TASK BRIEF: Each line of the data below from the one holding "24 | accuracy_test_before: 94.843 -> 91.843" to the one holding "TOTAL | accuracy_test_before: 471.267", inclusive, is to be reproduced exactly; no other line belongs in the answer.

INPUT MATERIAL:
• • • •
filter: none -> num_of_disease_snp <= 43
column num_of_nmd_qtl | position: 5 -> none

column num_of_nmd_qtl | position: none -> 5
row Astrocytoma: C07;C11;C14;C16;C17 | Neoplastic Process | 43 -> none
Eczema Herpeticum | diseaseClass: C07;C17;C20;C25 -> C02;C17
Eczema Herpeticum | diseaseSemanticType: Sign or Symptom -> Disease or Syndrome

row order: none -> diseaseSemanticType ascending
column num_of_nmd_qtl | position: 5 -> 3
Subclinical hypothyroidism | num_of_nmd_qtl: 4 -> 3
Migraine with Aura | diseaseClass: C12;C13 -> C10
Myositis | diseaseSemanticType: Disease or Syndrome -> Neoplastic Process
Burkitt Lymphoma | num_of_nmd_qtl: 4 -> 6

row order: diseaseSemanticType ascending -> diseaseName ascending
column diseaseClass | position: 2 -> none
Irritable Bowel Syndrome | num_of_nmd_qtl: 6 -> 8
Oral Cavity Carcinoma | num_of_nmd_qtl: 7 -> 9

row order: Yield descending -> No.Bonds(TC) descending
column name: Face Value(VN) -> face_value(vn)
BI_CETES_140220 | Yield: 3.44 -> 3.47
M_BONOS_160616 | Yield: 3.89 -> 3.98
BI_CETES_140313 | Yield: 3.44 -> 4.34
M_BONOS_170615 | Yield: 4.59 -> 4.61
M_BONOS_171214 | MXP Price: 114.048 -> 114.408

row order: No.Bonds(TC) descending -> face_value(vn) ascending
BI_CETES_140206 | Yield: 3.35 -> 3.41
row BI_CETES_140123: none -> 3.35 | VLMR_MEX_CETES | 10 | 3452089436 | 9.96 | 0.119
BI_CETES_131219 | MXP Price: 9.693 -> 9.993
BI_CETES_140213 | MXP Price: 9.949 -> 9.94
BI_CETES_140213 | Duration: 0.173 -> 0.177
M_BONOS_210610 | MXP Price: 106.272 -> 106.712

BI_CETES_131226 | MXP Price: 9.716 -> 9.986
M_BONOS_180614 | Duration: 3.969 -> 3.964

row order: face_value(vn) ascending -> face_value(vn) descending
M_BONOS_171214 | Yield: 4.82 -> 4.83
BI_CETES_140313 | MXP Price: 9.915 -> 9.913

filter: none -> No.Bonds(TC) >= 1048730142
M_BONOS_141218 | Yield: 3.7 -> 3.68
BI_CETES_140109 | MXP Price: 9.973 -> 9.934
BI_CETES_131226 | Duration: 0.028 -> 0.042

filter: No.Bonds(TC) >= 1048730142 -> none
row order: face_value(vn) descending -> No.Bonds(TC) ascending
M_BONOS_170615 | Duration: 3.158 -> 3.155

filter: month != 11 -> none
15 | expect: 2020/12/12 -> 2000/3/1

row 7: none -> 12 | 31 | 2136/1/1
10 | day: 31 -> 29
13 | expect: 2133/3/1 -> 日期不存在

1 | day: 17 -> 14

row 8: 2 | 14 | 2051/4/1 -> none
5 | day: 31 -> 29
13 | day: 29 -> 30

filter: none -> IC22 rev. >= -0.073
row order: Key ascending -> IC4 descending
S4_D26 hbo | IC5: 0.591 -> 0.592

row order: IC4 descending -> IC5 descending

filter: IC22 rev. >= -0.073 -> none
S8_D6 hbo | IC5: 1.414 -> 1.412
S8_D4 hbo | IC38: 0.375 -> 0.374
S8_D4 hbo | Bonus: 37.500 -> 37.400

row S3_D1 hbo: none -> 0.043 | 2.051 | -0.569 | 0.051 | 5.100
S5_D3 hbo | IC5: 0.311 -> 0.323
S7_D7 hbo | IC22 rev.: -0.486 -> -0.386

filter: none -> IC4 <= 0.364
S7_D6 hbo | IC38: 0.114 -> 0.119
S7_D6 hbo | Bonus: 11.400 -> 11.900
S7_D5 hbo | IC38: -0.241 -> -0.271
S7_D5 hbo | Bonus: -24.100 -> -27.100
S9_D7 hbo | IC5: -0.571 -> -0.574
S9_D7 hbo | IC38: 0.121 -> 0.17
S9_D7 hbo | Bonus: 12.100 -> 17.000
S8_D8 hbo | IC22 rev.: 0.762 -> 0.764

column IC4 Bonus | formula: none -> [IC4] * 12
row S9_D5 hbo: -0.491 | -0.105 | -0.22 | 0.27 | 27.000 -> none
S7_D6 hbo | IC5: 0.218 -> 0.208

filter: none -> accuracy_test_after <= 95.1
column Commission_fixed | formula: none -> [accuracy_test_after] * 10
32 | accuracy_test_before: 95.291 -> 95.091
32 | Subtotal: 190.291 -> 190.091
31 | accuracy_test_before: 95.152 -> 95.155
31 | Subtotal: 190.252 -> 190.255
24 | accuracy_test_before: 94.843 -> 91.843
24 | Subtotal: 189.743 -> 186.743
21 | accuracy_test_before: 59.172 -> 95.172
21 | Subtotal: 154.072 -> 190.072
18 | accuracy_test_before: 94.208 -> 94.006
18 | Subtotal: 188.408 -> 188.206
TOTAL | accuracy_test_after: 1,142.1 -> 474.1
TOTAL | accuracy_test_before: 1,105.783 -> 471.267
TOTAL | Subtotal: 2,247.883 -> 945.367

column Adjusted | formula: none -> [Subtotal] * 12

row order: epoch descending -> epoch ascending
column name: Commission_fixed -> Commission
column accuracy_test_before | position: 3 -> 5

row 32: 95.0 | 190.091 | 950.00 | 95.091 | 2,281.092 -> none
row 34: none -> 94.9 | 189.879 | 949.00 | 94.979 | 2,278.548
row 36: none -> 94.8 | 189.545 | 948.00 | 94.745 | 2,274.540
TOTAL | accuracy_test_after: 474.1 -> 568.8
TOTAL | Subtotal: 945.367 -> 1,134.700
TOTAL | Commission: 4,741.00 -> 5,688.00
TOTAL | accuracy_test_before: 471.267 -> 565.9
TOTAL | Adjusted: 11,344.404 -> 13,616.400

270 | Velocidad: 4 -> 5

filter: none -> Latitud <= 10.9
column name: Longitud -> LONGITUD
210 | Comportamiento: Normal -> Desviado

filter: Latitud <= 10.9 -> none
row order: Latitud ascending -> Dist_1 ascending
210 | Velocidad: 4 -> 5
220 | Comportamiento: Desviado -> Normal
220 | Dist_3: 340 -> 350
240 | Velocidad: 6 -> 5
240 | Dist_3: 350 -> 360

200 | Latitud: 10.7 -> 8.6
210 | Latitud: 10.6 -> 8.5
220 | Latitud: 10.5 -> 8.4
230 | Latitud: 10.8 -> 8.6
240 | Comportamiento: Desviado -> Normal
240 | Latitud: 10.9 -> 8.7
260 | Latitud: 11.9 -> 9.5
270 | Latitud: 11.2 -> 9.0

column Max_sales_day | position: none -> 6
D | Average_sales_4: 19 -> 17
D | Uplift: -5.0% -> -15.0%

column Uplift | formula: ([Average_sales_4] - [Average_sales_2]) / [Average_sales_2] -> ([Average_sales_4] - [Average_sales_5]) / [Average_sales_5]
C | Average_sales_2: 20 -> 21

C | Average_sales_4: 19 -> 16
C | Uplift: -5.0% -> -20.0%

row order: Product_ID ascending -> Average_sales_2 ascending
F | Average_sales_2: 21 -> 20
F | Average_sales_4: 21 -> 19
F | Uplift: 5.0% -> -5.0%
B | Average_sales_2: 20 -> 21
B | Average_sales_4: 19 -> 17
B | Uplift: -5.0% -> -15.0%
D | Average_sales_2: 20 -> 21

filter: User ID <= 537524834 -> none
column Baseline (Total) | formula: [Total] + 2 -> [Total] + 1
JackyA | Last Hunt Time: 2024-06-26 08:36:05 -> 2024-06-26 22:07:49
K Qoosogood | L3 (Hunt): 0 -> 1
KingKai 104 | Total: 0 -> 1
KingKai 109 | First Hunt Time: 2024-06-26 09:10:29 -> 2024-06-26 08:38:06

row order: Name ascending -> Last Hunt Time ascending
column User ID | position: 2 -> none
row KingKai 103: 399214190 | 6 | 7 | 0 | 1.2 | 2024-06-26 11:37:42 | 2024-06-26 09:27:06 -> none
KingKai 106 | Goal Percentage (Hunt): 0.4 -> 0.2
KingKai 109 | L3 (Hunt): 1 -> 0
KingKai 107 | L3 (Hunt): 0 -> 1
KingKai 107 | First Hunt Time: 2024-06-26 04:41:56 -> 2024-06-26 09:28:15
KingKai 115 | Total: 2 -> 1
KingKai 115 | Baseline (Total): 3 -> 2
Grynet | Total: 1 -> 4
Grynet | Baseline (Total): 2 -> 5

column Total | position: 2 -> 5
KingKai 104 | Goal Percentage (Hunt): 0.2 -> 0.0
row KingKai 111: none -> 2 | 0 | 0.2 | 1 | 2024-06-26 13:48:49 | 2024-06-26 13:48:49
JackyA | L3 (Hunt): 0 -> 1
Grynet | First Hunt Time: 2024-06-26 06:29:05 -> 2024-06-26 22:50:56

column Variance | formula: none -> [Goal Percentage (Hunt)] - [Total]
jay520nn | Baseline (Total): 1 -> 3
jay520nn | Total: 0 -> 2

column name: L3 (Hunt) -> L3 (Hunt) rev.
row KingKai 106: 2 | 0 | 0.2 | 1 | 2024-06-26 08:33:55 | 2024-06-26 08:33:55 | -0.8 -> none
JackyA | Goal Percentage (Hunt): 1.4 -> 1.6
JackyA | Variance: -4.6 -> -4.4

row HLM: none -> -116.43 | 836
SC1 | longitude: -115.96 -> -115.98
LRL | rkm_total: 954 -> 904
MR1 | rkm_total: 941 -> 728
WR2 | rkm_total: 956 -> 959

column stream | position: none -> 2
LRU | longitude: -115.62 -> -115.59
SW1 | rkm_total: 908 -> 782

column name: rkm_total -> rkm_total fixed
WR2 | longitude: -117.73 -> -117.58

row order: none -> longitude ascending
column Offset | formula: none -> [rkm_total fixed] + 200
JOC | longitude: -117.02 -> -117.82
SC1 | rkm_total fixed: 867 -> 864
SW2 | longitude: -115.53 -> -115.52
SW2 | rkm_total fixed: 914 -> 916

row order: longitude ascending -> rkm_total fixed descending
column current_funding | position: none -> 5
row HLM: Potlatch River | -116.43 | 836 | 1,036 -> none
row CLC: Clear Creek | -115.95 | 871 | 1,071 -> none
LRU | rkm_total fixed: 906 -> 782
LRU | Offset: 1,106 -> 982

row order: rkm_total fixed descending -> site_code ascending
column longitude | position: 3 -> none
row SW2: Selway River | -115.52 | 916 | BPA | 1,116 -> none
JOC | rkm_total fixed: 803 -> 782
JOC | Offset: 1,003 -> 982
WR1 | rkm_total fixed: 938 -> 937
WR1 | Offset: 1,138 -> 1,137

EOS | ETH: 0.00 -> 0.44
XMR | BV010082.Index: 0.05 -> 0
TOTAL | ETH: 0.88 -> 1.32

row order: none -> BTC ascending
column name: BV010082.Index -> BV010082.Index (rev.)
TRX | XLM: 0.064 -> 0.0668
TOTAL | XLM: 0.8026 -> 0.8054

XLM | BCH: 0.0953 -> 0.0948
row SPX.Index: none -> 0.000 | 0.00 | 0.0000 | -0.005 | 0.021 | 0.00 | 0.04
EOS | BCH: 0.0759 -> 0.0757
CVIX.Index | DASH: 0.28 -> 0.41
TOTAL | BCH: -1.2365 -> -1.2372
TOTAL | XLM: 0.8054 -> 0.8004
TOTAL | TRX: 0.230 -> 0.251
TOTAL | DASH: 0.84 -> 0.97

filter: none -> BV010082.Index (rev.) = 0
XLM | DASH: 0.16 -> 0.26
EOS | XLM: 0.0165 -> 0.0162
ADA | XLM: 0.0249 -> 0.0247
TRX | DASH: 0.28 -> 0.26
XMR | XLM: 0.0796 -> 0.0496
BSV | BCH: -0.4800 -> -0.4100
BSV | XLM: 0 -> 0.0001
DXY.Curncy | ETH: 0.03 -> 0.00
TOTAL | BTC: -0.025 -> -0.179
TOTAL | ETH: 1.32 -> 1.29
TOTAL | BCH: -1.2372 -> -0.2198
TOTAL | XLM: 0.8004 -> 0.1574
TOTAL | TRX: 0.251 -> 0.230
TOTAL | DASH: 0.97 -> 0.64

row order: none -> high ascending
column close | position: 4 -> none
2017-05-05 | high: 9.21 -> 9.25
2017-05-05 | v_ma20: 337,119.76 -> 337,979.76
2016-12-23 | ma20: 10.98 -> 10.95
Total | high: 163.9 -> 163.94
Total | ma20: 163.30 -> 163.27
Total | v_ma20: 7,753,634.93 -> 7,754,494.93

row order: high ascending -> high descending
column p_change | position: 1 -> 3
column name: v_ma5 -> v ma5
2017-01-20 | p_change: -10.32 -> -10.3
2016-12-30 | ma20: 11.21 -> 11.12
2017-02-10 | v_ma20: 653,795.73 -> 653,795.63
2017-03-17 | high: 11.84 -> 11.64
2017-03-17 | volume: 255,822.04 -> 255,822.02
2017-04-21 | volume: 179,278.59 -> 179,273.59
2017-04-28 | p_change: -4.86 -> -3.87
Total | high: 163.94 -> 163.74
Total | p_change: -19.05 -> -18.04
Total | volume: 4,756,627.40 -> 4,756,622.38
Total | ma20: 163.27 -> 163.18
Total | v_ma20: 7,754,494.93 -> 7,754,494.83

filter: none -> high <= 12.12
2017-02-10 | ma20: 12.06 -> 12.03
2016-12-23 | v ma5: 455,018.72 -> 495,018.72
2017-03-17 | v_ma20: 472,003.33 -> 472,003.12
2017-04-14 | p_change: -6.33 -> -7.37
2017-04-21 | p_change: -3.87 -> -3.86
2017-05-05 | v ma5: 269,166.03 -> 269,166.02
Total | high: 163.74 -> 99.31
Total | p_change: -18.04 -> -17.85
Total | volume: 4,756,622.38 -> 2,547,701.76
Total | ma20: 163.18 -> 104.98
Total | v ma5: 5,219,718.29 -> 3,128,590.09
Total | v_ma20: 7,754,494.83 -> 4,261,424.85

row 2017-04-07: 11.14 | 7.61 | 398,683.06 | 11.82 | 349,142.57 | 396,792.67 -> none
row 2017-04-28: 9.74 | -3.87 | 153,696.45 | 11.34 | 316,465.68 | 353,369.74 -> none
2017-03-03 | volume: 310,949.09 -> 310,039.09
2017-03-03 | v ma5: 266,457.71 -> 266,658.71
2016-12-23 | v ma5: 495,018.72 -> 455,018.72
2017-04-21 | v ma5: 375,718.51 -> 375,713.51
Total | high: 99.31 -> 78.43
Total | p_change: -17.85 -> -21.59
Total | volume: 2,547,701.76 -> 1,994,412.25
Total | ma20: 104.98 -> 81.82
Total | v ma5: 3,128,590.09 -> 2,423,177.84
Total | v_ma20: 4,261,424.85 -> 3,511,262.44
• • • •
PROBLEM SOLUTION:
24 | accuracy_test_before: 94.843 -> 91.843
24 | Subtotal: 189.743 -> 186.743
21 | accuracy_test_before: 59.172 -> 95.172
21 | Subtotal: 154.072 -> 190.072
18 | accuracy_test_before: 94.208 -> 94.006
18 | Subtotal: 188.408 -> 188.206
TOTAL | accuracy_test_after: 1,142.1 -> 474.1
TOTAL | accuracy_test_before: 1,105.783 -> 471.267
TOTAL | Subtotal: 2,247.883 -> 945.367

column Adjusted | formula: none -> [Subtotal] * 12

row order: epoch descending -> epoch ascending
column name: Commission_fixed -> Commission
column accuracy_test_before | position: 3 -> 5

row 32: 95.0 | 190.091 | 950.00 | 95.091 | 2,281.092 -> none
row 34: none -> 94.9 | 189.879 | 949.00 | 94.979 | 2,278.548
row 36: none -> 94.8 | 189.545 | 948.00 | 94.745 | 2,274.540
TOTAL | accuracy_test_after: 474.1 -> 568.8
TOTAL | Subtotal: 945.367 -> 1,134.700
TOTAL | Commission: 4,741.00 -> 5,688.00
TOTAL | accuracy_test_before: 471.267 -> 565.9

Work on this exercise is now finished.